**Problem details**
Please restate, word for word, the lines below that begin at the one with "- To use Markdown" and end at the one with "volume rm volume-name". Leave out all other lines.

**Provided records**
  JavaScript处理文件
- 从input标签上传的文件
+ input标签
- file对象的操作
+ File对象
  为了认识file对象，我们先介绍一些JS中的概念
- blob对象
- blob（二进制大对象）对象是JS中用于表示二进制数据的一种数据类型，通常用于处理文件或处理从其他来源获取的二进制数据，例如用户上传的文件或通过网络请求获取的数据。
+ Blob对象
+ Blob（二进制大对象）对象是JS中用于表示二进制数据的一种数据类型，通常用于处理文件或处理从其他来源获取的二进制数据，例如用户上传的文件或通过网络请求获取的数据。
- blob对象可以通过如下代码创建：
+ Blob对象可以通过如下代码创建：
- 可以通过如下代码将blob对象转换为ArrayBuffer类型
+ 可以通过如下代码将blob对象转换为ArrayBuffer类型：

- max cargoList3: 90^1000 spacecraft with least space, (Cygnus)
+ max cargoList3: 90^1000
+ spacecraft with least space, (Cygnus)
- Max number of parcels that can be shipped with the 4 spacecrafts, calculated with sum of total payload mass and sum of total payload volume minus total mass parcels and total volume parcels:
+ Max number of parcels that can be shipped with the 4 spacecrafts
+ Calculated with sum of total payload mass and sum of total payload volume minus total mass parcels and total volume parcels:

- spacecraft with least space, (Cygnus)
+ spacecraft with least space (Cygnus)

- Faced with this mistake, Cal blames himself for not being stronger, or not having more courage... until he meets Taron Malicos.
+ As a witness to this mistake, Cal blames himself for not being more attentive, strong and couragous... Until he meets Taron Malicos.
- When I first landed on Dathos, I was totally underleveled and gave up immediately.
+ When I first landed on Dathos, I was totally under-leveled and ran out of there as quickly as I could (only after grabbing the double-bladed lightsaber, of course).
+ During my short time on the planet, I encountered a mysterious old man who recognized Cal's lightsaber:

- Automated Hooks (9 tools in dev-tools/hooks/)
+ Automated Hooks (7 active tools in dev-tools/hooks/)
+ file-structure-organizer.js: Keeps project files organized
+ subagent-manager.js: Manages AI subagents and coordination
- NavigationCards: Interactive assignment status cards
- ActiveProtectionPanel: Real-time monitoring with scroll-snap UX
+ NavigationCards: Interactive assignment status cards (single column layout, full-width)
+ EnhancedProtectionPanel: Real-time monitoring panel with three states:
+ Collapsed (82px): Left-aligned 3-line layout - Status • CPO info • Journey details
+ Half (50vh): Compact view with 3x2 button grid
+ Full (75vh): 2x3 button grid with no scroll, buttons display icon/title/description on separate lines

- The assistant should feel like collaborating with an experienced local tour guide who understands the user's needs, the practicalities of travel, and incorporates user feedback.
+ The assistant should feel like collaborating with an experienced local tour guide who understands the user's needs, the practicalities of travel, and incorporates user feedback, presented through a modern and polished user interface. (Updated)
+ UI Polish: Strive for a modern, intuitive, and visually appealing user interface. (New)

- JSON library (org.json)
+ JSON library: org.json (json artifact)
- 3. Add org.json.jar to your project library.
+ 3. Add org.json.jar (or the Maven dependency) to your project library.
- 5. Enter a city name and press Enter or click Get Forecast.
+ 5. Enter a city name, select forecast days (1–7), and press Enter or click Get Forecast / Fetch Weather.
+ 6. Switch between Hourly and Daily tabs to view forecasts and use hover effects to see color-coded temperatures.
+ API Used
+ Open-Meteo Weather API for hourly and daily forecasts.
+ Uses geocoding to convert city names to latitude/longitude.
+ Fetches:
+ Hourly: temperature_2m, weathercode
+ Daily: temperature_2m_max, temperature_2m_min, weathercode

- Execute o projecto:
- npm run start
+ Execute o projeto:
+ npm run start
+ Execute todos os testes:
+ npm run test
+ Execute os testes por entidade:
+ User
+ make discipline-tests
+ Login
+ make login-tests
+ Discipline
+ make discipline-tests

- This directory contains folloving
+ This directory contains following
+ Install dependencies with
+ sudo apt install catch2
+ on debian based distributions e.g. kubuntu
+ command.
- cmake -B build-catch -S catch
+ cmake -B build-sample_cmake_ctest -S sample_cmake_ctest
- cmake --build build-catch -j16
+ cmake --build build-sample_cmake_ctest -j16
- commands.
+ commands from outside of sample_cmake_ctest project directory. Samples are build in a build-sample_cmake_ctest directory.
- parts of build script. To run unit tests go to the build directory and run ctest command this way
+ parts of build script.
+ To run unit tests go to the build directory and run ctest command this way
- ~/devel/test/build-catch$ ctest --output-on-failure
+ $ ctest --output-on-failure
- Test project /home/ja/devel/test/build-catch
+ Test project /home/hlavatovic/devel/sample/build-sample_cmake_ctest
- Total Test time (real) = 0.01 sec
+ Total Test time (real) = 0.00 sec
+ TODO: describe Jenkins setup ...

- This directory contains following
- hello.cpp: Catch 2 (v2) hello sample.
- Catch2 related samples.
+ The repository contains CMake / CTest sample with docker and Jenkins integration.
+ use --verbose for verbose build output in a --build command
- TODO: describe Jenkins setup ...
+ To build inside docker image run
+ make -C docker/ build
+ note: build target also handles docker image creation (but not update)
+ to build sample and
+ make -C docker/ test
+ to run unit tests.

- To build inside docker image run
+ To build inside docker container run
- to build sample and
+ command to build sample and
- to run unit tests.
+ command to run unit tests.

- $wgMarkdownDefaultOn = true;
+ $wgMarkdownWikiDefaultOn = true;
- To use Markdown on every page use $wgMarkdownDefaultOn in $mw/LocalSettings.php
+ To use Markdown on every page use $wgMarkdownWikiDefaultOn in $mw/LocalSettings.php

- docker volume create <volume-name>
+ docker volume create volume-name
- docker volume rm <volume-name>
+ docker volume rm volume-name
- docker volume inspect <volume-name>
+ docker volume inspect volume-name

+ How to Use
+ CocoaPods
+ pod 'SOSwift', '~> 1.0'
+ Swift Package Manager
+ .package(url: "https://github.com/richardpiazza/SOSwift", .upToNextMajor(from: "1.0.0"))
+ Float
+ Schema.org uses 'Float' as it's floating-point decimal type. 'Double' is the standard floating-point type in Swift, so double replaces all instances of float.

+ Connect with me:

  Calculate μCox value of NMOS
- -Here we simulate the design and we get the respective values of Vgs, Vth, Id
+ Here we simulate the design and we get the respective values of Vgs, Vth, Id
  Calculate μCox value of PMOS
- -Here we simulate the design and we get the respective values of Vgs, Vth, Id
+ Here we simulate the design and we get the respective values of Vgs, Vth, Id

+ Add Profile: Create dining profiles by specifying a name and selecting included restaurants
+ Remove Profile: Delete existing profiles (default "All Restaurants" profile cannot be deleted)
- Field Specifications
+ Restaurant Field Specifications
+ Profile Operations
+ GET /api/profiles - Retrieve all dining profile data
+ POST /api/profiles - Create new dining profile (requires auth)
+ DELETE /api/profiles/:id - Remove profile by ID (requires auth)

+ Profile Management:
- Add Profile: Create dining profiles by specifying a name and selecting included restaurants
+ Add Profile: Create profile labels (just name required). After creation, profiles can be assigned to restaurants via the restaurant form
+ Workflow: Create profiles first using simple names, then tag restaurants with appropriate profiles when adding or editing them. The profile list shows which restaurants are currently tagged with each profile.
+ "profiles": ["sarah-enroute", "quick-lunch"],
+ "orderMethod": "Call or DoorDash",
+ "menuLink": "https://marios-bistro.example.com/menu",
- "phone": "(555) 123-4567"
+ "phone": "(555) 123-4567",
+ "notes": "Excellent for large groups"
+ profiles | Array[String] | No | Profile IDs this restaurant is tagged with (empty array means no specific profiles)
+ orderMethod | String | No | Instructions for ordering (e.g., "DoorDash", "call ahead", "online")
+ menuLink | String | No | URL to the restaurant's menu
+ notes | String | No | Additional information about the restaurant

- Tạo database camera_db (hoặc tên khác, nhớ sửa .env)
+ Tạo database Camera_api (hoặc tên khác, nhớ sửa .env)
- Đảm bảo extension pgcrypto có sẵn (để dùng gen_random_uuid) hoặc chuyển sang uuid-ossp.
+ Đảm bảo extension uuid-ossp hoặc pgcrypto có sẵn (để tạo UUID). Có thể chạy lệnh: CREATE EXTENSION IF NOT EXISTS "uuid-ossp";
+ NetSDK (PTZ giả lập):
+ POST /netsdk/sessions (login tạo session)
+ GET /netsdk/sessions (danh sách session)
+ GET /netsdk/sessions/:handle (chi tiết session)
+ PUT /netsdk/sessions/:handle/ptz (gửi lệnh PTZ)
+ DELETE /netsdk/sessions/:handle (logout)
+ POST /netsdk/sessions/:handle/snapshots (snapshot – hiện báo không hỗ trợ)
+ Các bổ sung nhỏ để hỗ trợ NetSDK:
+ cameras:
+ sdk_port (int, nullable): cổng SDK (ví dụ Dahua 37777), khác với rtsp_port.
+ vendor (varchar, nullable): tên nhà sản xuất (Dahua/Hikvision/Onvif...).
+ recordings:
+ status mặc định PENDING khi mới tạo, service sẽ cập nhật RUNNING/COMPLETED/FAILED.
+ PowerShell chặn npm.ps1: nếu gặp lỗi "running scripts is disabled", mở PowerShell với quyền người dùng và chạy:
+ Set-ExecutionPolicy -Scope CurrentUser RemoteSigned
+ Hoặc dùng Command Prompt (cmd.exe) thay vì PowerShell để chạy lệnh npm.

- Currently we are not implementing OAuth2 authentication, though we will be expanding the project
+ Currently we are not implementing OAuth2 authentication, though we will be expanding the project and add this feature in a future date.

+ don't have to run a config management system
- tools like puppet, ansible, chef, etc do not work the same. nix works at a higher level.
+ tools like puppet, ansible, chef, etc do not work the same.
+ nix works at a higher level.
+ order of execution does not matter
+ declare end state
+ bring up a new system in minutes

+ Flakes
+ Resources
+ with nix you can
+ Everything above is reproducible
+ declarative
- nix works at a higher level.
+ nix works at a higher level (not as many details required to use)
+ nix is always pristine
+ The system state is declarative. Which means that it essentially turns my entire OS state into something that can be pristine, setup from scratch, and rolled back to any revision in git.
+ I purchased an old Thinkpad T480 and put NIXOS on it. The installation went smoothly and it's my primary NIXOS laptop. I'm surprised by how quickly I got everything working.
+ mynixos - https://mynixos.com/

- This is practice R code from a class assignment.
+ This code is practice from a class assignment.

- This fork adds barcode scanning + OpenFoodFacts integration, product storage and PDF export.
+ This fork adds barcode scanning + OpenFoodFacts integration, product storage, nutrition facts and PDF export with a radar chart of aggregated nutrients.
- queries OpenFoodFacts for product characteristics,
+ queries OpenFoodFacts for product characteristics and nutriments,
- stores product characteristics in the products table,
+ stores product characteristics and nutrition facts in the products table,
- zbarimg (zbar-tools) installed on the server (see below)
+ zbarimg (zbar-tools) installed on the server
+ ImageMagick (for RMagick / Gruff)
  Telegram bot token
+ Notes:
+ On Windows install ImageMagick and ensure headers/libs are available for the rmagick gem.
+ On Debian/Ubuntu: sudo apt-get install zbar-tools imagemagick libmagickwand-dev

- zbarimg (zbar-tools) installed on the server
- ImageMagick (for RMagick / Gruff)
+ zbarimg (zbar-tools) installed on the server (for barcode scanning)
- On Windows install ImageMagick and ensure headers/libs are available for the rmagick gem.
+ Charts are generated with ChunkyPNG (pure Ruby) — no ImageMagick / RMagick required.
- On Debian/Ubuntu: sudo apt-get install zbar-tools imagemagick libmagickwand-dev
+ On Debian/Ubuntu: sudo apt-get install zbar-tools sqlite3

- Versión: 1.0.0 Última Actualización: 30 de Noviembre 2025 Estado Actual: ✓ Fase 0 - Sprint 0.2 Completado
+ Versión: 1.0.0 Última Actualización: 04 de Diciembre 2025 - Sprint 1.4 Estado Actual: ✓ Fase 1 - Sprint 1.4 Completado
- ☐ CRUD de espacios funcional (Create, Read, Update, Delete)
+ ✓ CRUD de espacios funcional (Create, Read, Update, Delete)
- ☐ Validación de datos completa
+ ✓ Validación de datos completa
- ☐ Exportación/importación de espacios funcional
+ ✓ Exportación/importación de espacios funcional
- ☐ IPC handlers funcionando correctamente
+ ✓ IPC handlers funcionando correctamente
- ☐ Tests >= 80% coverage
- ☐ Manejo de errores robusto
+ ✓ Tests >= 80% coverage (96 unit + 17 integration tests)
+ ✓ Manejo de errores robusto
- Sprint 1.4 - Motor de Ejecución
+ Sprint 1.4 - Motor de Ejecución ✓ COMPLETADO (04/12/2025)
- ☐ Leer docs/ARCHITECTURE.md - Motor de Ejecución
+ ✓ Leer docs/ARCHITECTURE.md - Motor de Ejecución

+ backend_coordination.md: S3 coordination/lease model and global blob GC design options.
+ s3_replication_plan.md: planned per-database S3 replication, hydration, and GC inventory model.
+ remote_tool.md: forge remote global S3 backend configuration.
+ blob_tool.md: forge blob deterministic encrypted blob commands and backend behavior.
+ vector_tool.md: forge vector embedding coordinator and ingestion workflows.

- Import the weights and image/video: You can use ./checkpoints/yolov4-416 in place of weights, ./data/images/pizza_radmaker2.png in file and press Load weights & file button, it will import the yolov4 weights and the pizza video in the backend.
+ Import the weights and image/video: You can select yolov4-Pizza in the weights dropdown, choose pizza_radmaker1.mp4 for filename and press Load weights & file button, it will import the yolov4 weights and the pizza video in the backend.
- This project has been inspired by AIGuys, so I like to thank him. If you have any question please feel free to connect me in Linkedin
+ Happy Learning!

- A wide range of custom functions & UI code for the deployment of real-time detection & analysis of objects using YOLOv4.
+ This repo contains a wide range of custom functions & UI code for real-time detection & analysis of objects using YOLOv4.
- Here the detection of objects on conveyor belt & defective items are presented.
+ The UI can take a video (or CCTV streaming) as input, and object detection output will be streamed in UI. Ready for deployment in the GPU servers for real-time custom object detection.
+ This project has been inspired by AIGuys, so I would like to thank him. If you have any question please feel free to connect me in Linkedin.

**Result for this exercise**
- To use Markdown on every page use $wgMarkdownDefaultOn in $mw/LocalSettings.php
+ To use Markdown on every page use $wgMarkdownWikiDefaultOn in $mw/LocalSettings.php

- docker volume create <volume-name>
+ docker volume create volume-name
- docker volume rm <volume-name>
+ docker volume rm volume-name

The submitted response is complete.